▶ _Required work_
Line by line, repeat the data below exactly, beginning at the first line and ending at the line with "hisobi budjet tizimi". Omit pictures.

Web interface edit records:
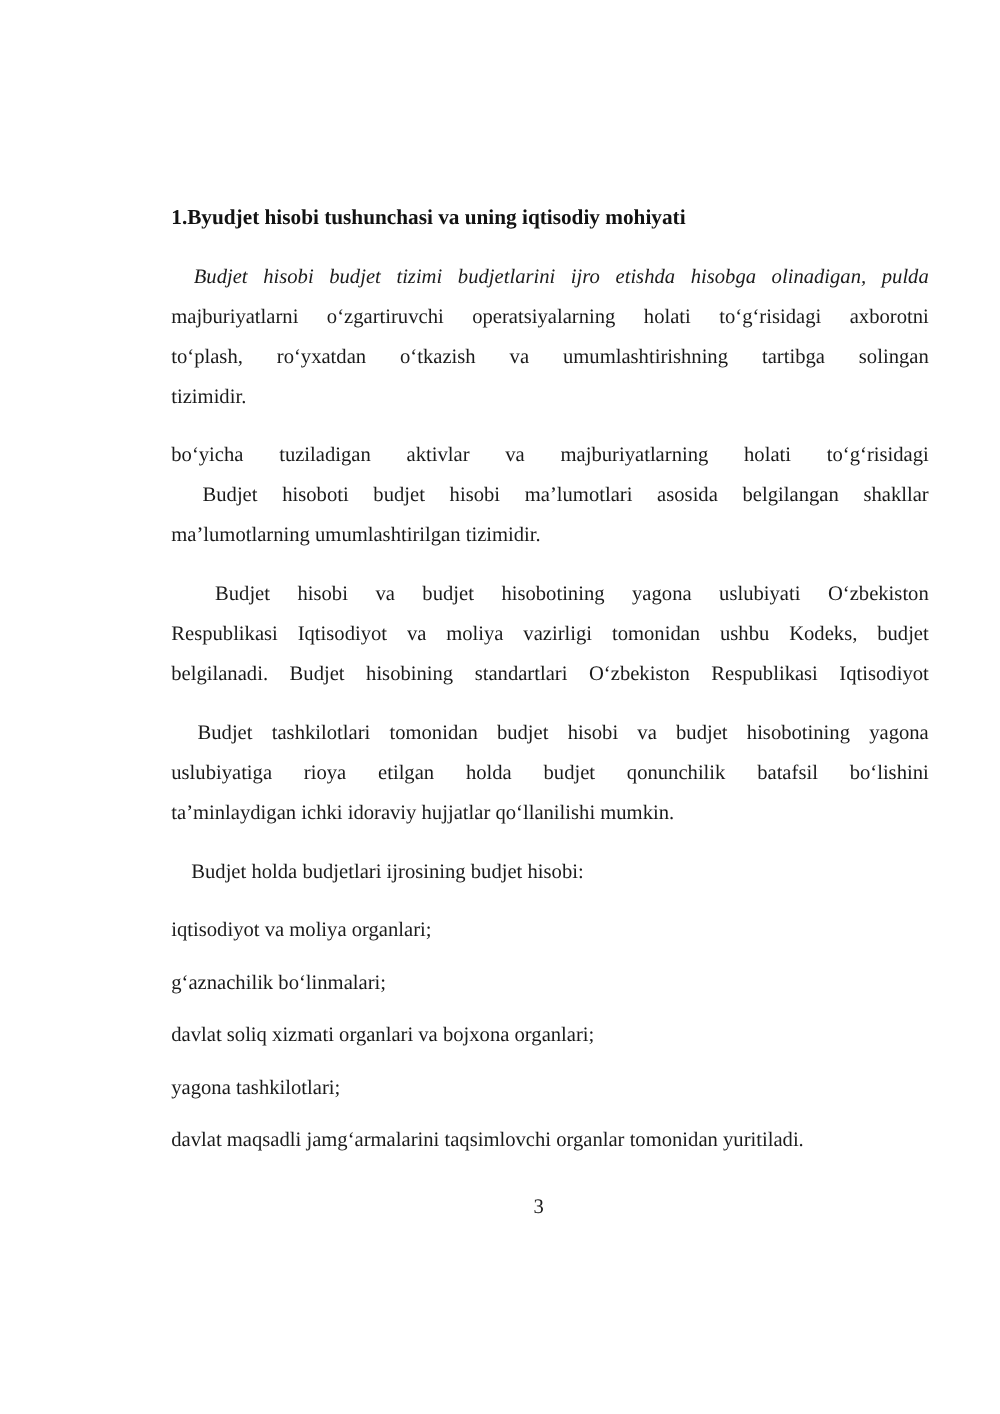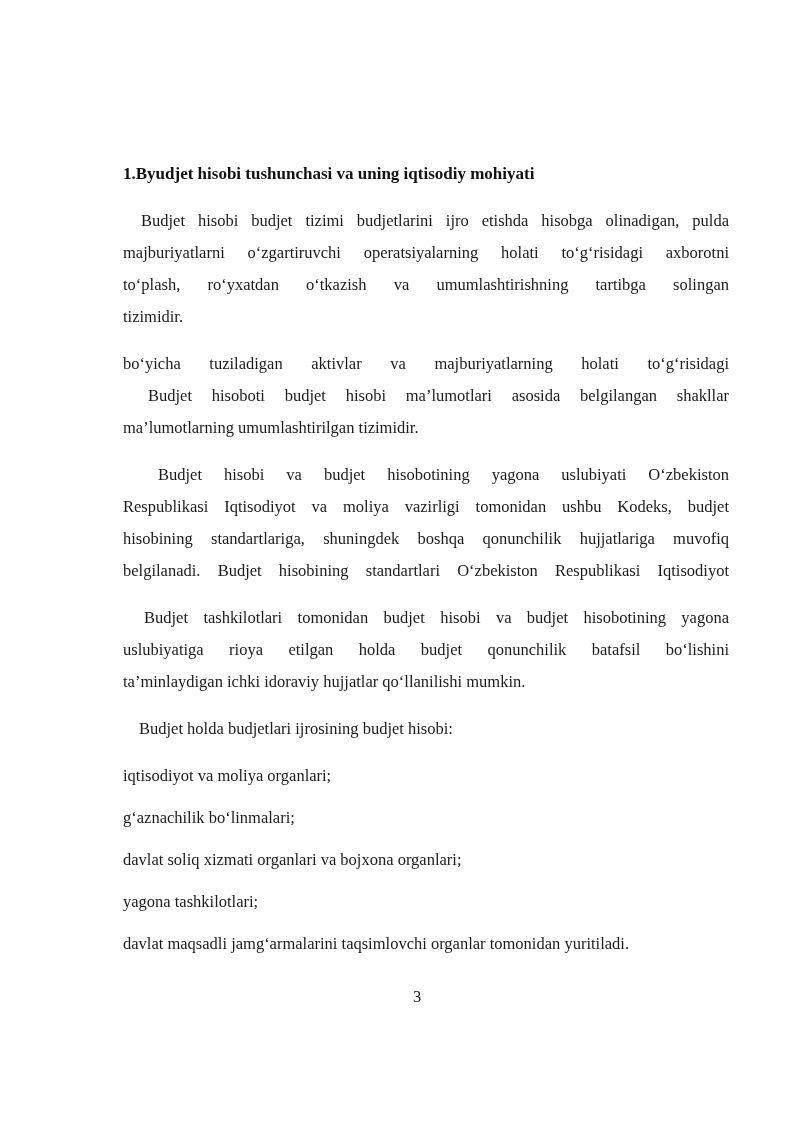"1.Byudjet hisobi tushunchasi va uning" .content { left: 123px -> 137px }
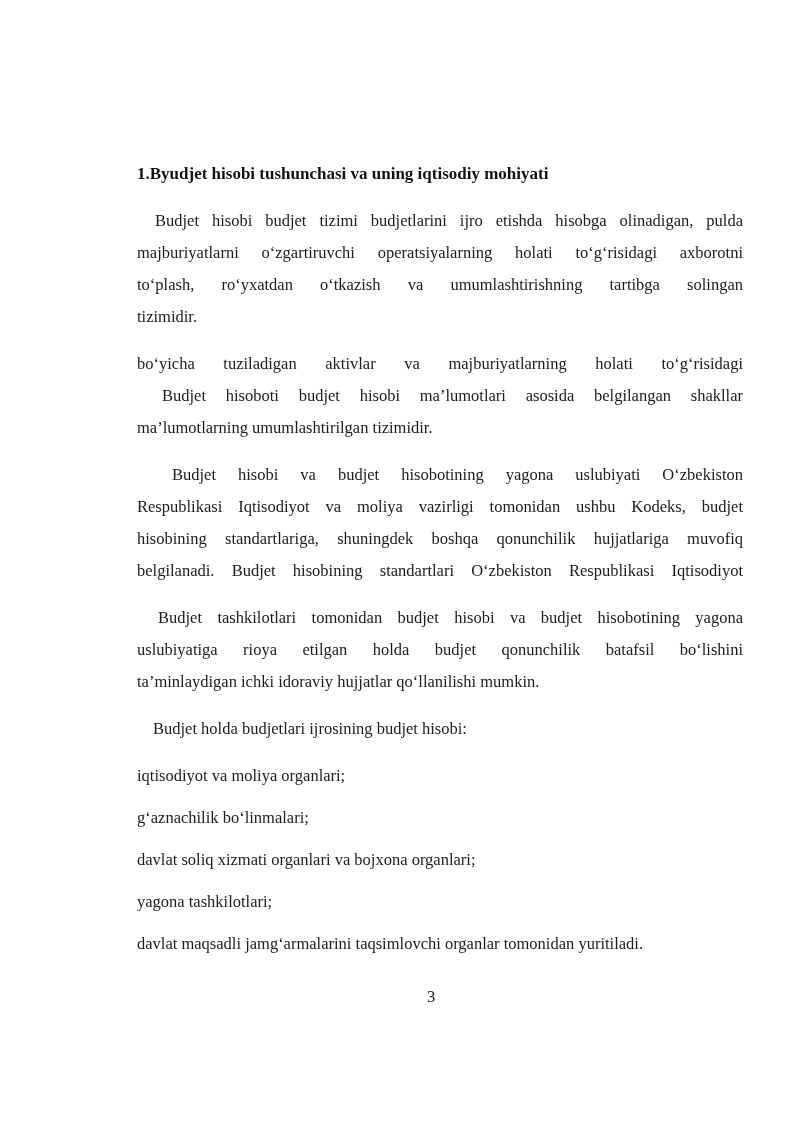"Budjet hisobi budjet tizimi budjetlarini" div.line { font-style: none -> italic }
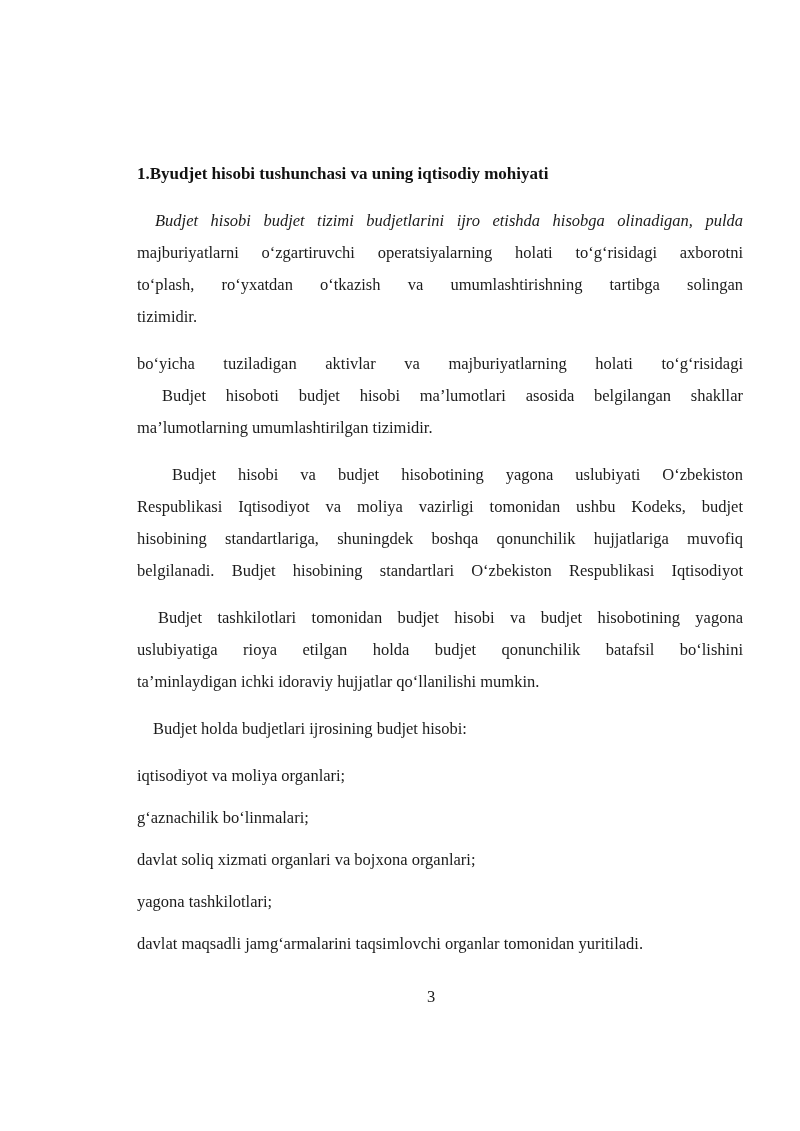"hisobining standartlariga, shuningdek" div.line { html: <div>hisobining standartlariga, shuningdek boshqa qonunchilik hujjatlariga muvofiq</div> -> none }
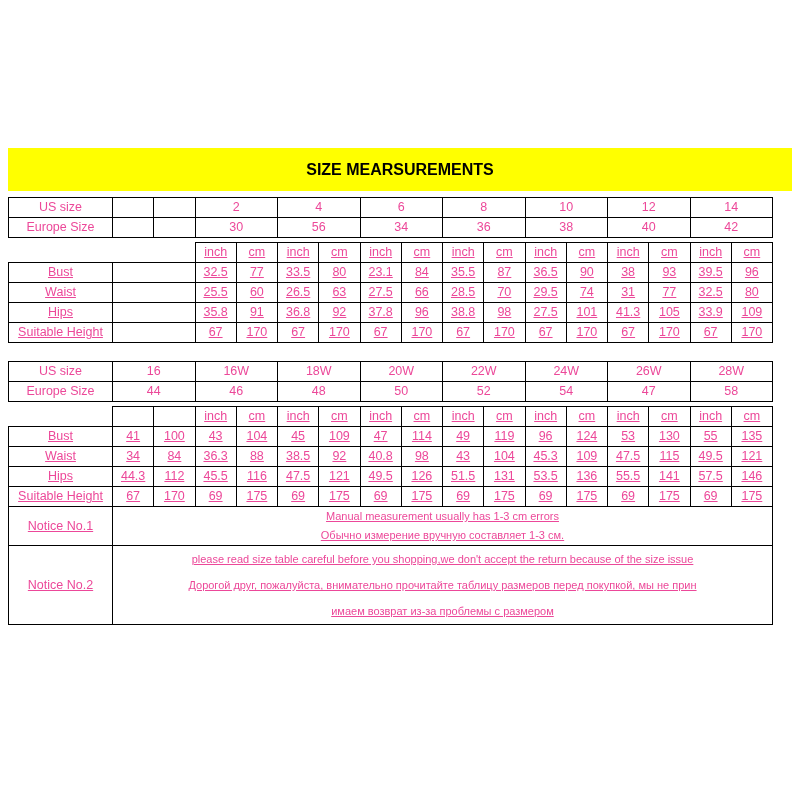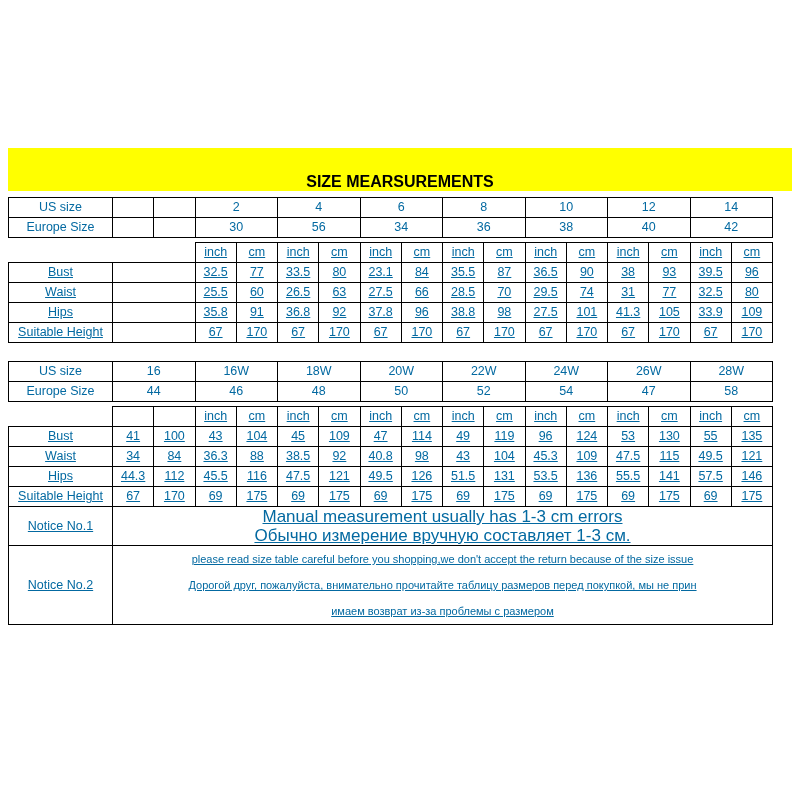"SIZE MEARSUREMENTS" .banner { align-items: flex-end -> center }
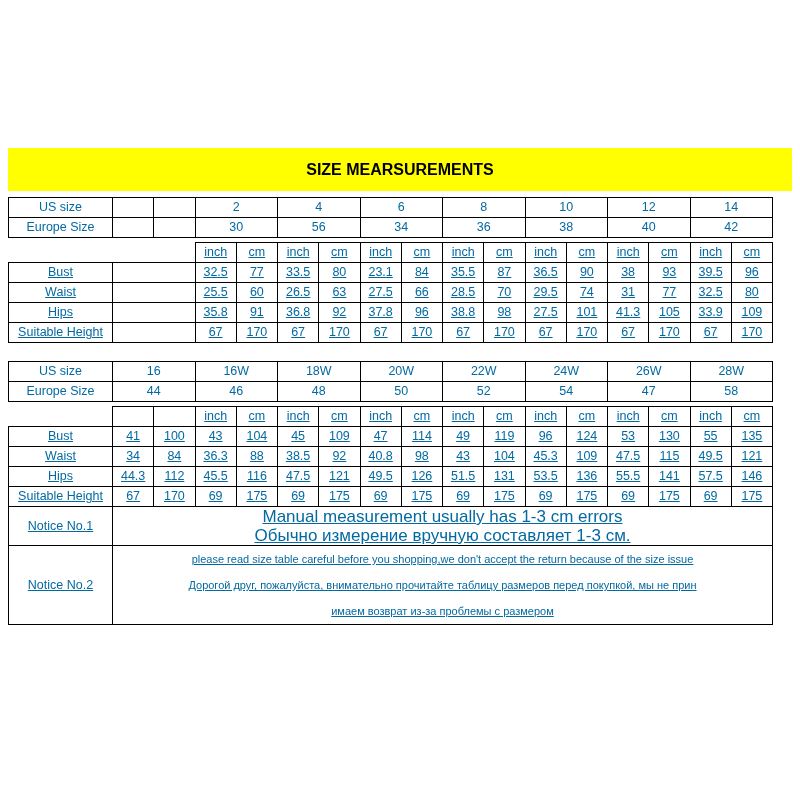"US size" table.grid { color: #0369a1 -> #ec4899 }
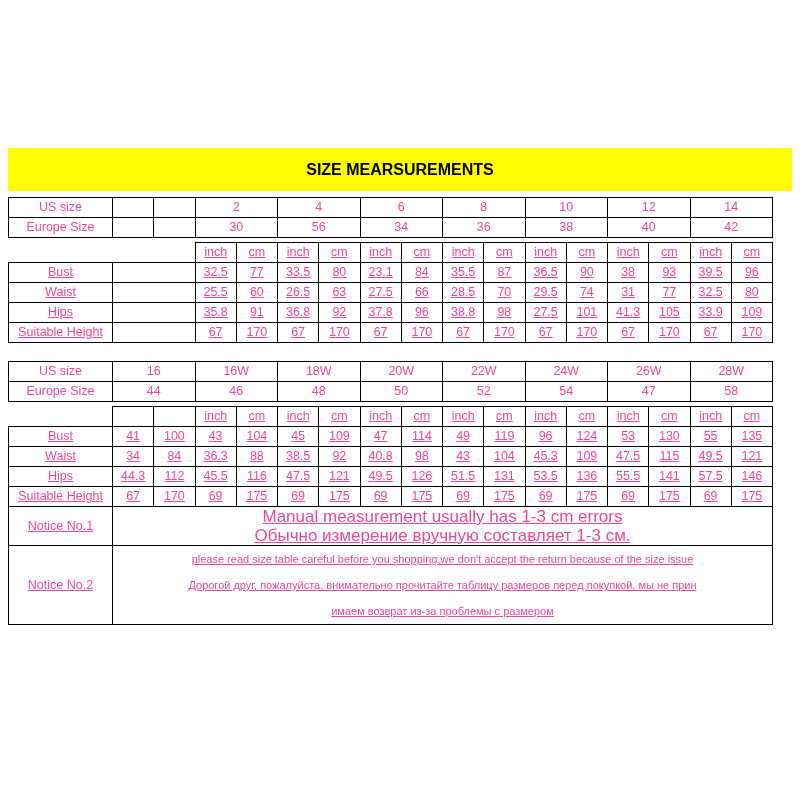"Manual measurement usually has 1-3" td.notice div { font-size: 17px -> 11px }
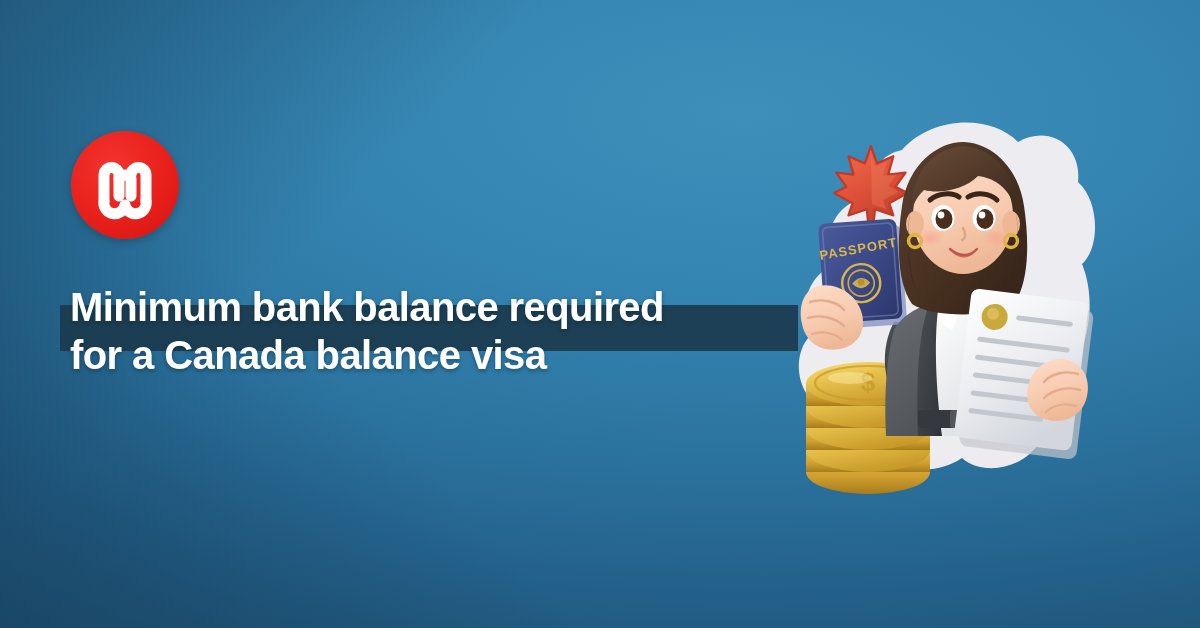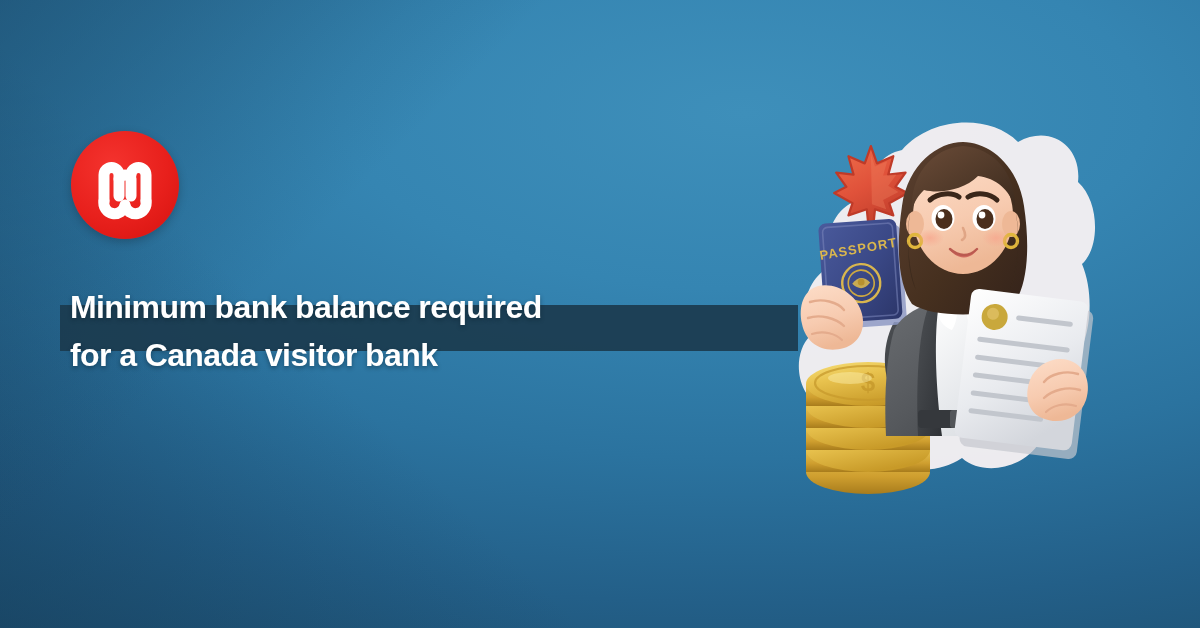"Minimum bank balance required" .hl-line { font-size: 32px -> 40px }
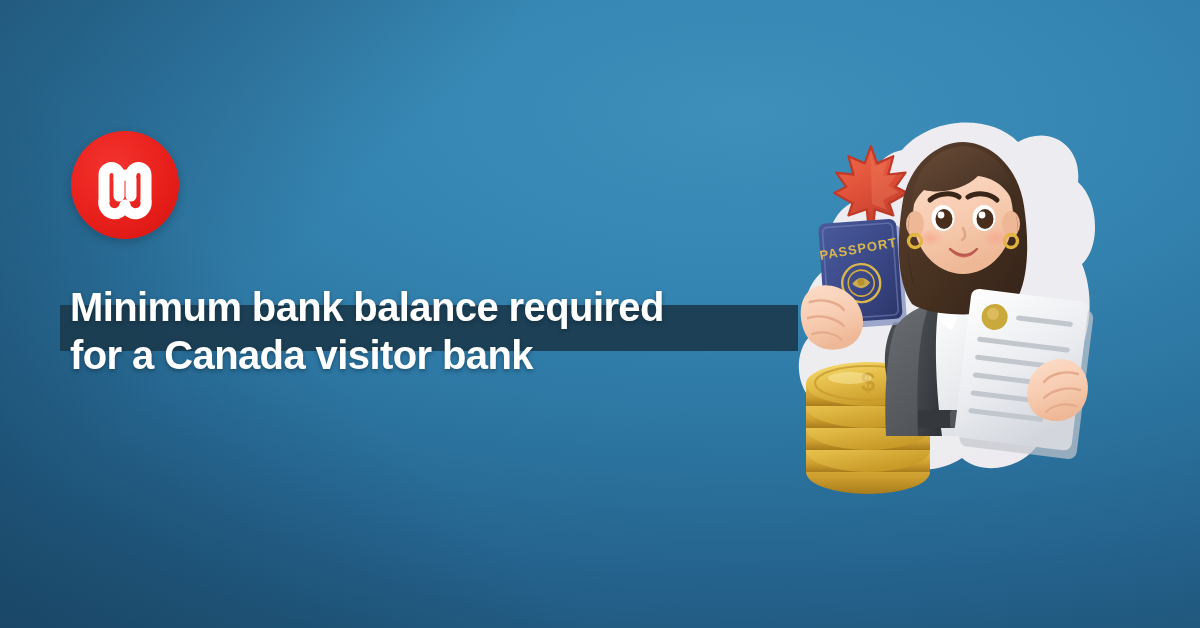"for a Canada visitor bank" span.txt { text: visitor bank -> balance visa }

▶ _Task result_
"1.Byudjet hisobi tushunchasi va uning" .content { left: 123px -> 137px }
"Budjet hisobi budjet tizimi budjetlarini" div.line { font-style: none -> italic }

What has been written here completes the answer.